Update core.py

vecxoz · web-flow · commit d74200dc3246 · 2016-11-22T19:25:51.000+02:00
diff --git a/vecstack/core.py b/vecstack/core.py
@@ -1,7 +1,11 @@
-"""
+"""Python package for stacking (machine learning technique)
+
+Find out how to use:
+>>>from vecstack import stacking
+>>>help(stacking)
+
 MIT License
 
-Vecstack. Python package for stacking (machine learning technique)
 Copyright (c) 2016 vecxoz
 Email: vecxoz@gmail.com
 
@@ -37,10 +41,8 @@
 #-------------------------------------------------------------------------------
 #-------------------------------------------------------------------------------
 
-def transformer(y, func = None):
-    """
-    Used to transform target variable and prediction
-    """
+def transformer(y, func=None):
+    """Transforms target variable and prediction"""
     if func is None:
         return y
     else:
@@ -49,20 +51,20 @@ def transformer(y, func = None):
 #-------------------------------------------------------------------------------
 #-------------------------------------------------------------------------------
 
-def stacking(models, X_train, y_train, X_test, regression = True, 
-    transform_target = None, transform_pred = None,
-    metric = None, n_folds = 4, stratified = False, 
-    shuffle = False, random_state = 0, verbose = 0):
+def stacking(models, X_train, y_train, X_test, regression=True,
+             transform_target=None, transform_pred=None,
+             metric=None, n_folds=4, stratified=False,
+             shuffle=False, random_state=0, verbose=0):
     """Function 'stacking' takes train data, test data and list of 1-st level
-    models, and return stacking features, which can be used with 2-nd level model.
+    models, and returns stacking features, which can be used with 2-nd level model.
     
     Complete examples and stacking concept - see below.
     
     Parameters
     ----------
     models : list 
         List of 1-st level models. You can use any models that follow sklearn
-        convention i.e. have methods 'fit' and 'predict'.
+        convention i.e. accept numpy arrays and have methods 'fit' and 'predict'.
         
     X_train : numpy array or sparse matrix of shape [n_train_samples, n_features]
         Training data
@@ -81,33 +83,37 @@ def stacking(models, X_train, y_train, X_test, regression = True,
         Function to transform target variable.
         If None - transformation is not used.
         For example, for regression task (if target variable is skewed)
-            you can use transformation like numpy.log
+            you can use transformation like numpy.log.
+            Set transform_target = numpy.log
         Usually you want to use respective backward transformation 
-            for prediction like numpy.exp.
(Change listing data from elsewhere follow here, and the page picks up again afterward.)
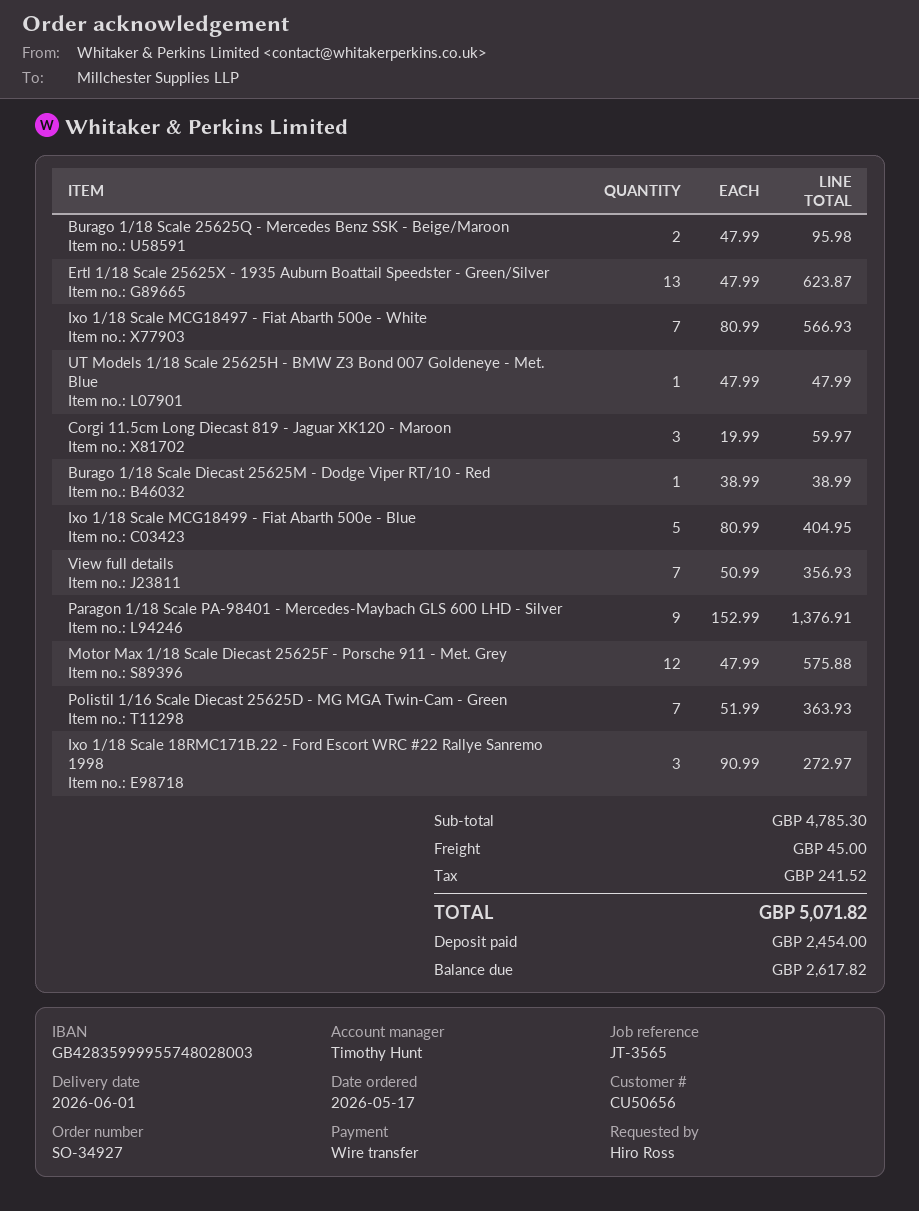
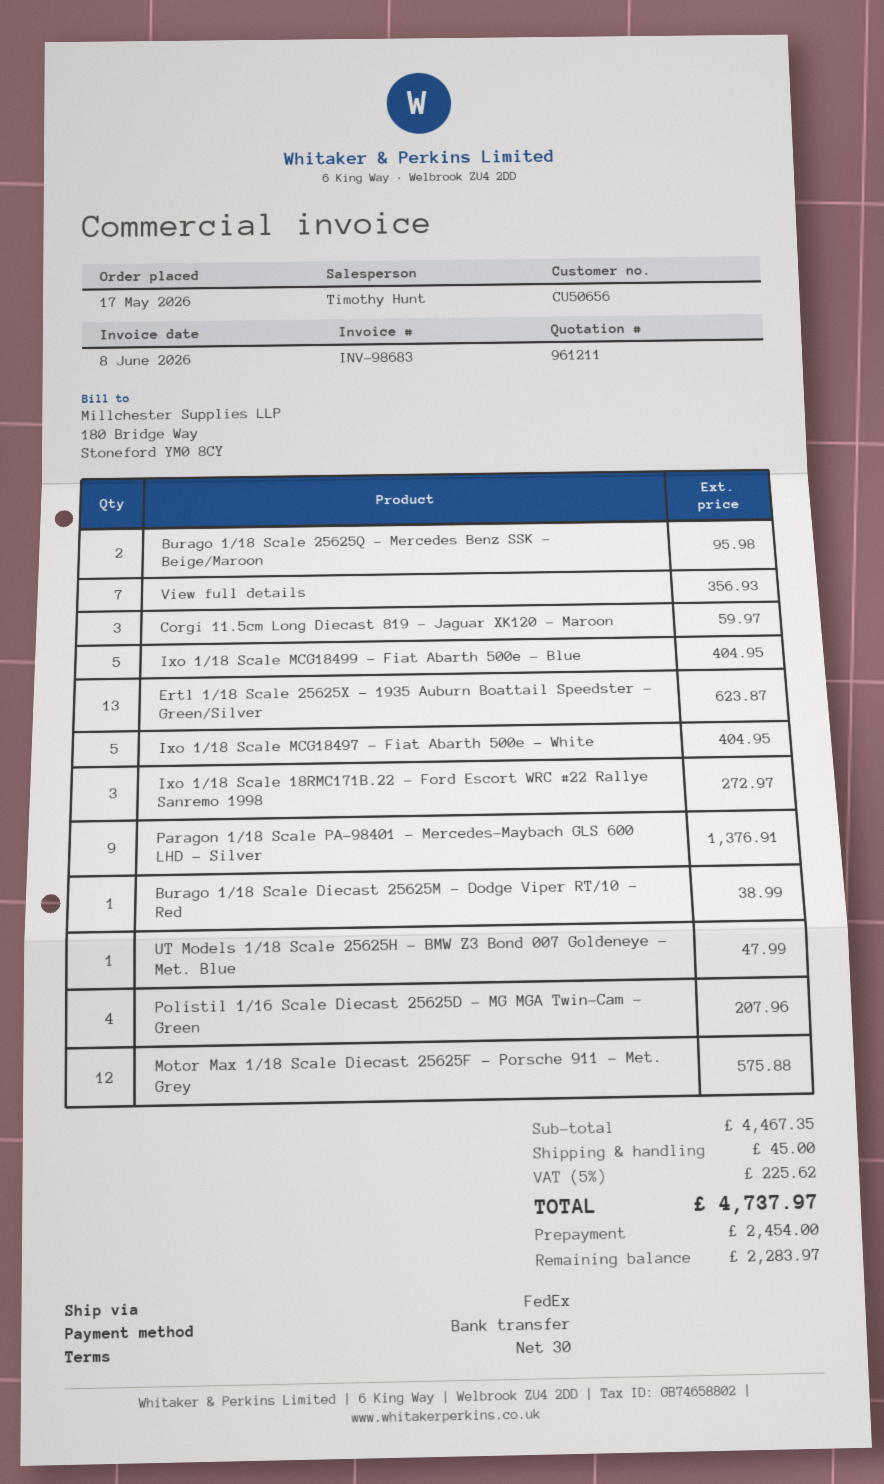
Ixo 1/18 Scale MCG18497 - Fiat Abarth 500e - White: 7 for 566.93 -> 5 for 404.95
Polistil 1/16 Scale Diecast 25625D - MG MGA Twin-Cam - Green: 7 for 363.93 -> 4 for 207.96
subtotal: 4785.30 -> 4467.35
tax: 241.52 -> 225.62
total: 5071.82 -> 4737.97
balance: 2617.82 -> 2283.97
To do so set 
-            transform_pred = numpy.exp
+            for prediction like numpy.exp.
+            Set transform_pred = numpy.exp
         Caution! Some transformations may give inapplicable results. 
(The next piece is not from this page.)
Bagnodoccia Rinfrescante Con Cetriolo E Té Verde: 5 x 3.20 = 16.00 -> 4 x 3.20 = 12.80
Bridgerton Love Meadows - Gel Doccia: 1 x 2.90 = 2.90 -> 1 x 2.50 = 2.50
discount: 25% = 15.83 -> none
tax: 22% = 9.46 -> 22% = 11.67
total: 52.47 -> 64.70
-            For example, if target variable contains zeros numpy.log 
+            For example, if target variable contains zeros, numpy.log 
             gives you -inf. In such case you can use appropriate 
             transformation like numpy.log1p and respective
             backward transformation like numpy.expm1
         
     transform_pred : callable, default None
         Function to transform prediction.
         If None - transformation is not used.
-        If you use transformation for target variable 
-        like numpy.log, then using transform_pred you can specify 
-        respective backward transformation, like numpy.exp
+        If you use transformation for target variable (transform_target)
+            like numpy.log, then using transform_pred you can specify 
+            respective backward transformation like numpy.exp.
+        Look at description of parameter transform_target
         
     metric : callable, default None
         Evaluation metric (score function) which is used to calculate 
         results of cross-validation.
         If None, then by default:
-            for regression - mean_absolute_error,
-            for classification - accuracy_score
-        You can use any sklearn metric or define your own metric like shown below:
+            sklearn.metrics.mean_absolute_error - for regression
+            sklearn.metrics.accuracy_score - for classification
+        You can use any appropriate sklearn metric or 
+            define your own metric like shown below:
         
-        def root_mean_square_error(y_true, y_pred):
-            return numpy.sqrt(numpy.mean(numpy.power(y_true - y_pred, 2)))
+        def your_metric(y_true, y_pred):
+            # calculate
+            return result
         
     n_folds : int, default 4
         Number of folds in cross-validation
@@ -123,9 +129,9 @@ def root_mean_square_error(y_true, y_pred):
         
     verbose : int, default 0
         Level of verbosity.
-        0 - show no messages,
-        1 - show single score for each 1-st level model,
-        2 - show score for each fold of each 1-st level model
+        0 - show no messages
+        1 - for each model show single mean score
+        2 - for each model show score for each fold and mean score
         
         Caution. To calculate MEAN score across all folds 
         full train set prediction and full true target are used.
@@ -140,16 +146,19 @@ def root_mean_square_error(y_true, y_pred):
     S_test : numpy array of shape [n_test_samples, n_models]
         Stacking features for test set
     
-    Usage
-    -----
-    # For regression
-    S_train, S_test = stacking(models, X_train, y_train, X_test, verbose = 2)
-    
-    # For classification
+    Brief example (complete examples - see below)
+    ---------------------------------------------
+    from vecstack import stacking
+
+    # Get your data
+
+    # Initialize 1-st level models
+
+    # Get your stacking features in a single line
     S_train, S_test = stacking(models, X_train, y_train, X_test, 
-        regression = False, verbose = 2)
-        
-    Complete examples - see below. 
+        regression = True, verbose = 2)
+
+    # Use 2-nd level model with stacking features
     
     Stacking concept
     ----------------
@@ -165,8 +174,8 @@ def root_mean_square_error(y_true, y_pred):
     You can find further stacking explanation with pictures at
     https://github.com/vecxoz/vecstack
     
-    Examples
-    --------
+    Complete examples
+    -----------------
     
     Regression
     ----------
@@ -292,16 +301,16 @@ def root_mean_square_error(y_true, y_pred):
         kf = KFold(len(y_train), n_folds, shuffle = shuffle, random_state = random_state)
 
     # Create empty numpy arrays for stacking features
-    S_train = np.zeros((len(X_train), len(models)))
-    S_test = np.zeros((len(X_test), len(models)))
+    S_train = np.zeros((X_train.shape[0], len(models)))
+    S_test = np.zeros((X_test.shape[0], len(models)))
     
     # Loop across models
     for model_counter, model in enumerate(models):
         if verbose > 0:
             print('model %d: [%s]' % (model_counter, model.__class__.__name__))
             
         # Create empty numpy array, which will contain temporary predictions for test set made in each fold
-        S_test_temp = np.zeros((len(X_test), len(kf)))
+        S_test_temp = np.zeros((X_test.shape[0], len(kf)))
         
         # Loop across folds
         for fold_counter, (tr_index, te_index) in enumerate(kf):